Bo-Han Su

In Silico Binary Classification QSAR Models Based on 4D-Fingerprints and MOE Descriptors for Prediction of hERG Blockage

Blockage of the human ether-a-go-go related gene (hERG) potassium ion channel is a major factor related to cardiotoxicity. Hence, drugs binding to this channel have become an important biological end point in side effects screening. A set of 250 structurally diverse compounds screened for hERG activity from the literature was assembled using a set of reliability filters. This data set was used to construct a set of two-state hERG QSAR models. The descriptor pool used to construct the models consisted of 4D-fingerprints generated from the thermodynamic distribution of conformer states available to a molecule, 204 traditional 2D descriptors and 76 3D VolSurf-like descriptors computed using the Molecular Operating Environment (MOE) software. One model is a continuous partial least-squares (PLS) QSAR hERG binding model. Another related model is an optimized binary classification QSAR model that classifies compounds as active or inactive. This binary model achieves 91% accuracy over a large range of molecular diversity spanning the training set. Two external test sets were constructed. One test set is the condensed PubChem bioassay database containing 876 compounds, and the other test set consists of 106 additional compounds found in the literature. Both of the test sets were used to validate the binary QSAR model. The binary QSAR model permits a structural interpretation of possible sources for hERG activity. In particular, the presence of a polar negative group at a distance of 6-8 A from a hydrogen bond donor in a compound is predicted to be a quite structure-specific pharmacophore that increases hERG blockage. Since a data set of high chemical diversity was used to construct the binary model, it is applicable for performing general virtual hERG screening.

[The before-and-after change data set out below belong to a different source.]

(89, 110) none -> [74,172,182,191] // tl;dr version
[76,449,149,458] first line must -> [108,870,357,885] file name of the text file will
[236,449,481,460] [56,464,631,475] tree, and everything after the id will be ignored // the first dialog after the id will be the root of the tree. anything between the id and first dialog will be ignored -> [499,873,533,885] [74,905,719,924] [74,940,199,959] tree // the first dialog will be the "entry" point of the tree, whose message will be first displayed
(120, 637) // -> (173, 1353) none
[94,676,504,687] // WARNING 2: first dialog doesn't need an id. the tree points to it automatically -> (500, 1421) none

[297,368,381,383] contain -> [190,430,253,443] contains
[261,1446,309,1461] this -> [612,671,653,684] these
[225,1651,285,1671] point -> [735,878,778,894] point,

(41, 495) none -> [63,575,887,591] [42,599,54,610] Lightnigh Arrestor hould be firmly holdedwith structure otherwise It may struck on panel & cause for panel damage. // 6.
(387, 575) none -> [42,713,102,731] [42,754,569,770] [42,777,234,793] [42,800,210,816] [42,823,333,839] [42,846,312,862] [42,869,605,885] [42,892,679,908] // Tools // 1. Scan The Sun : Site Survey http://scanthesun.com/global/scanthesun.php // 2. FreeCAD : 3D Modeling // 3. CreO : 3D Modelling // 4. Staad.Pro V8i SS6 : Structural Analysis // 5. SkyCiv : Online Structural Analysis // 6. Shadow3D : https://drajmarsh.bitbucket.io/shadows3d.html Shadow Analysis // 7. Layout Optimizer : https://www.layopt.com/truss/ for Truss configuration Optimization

Dependence of QSAR Models on the Selection of Trial Descriptor Sets: A Demonstration Using Nanotoxicity Endpoints of Decorated Nanotubes

Little attention has been given to the selection of trial descriptor sets when designing a QSAR analysis even though a great number of descriptor classes, and often a greater number of descriptors within a given class, are now available. This paper reports an effort to explore interrelationships between QSAR models and descriptor sets. Zhou and co-workers (Zhou et al., Nano Lett. 2008, 8 (3), 859-865) designed, synthesized, and tested a combinatorial library of 80 surface modified, that is decorated, multi-walled carbon nanotubes for their composite nanotoxicity using six endpoints all based on a common 0 to 100 activity scale. Each of the six endpoints for the 29 most nanotoxic decorated nanotubes were incorporated as the training set for this study. The study reported here includes trial descriptor sets for all possible combinations of MOE, VolSurf, and 4D-fingerprints (FP) descriptor classes, as well as including and excluding explicit spatial contributions from the nanotube. Optimized QSAR models were constructed from these multiple trial descriptor sets. It was found that (a) both the form and quality of the best QSAR models for each of the endpoints are distinct and (b) some endpoints are quite dependent upon 4D-FP descriptors of the entire nanotube-decorator complex. However, other endpoints yielded equally good models only using decorator descriptors with and without the decorator-only 4D-FP descriptors. Lastly, and most importantly, the quality, significance, and interpretation of a QSAR model were found to be critically dependent on the trial descriptor sets used within a given QSAR endpoint study.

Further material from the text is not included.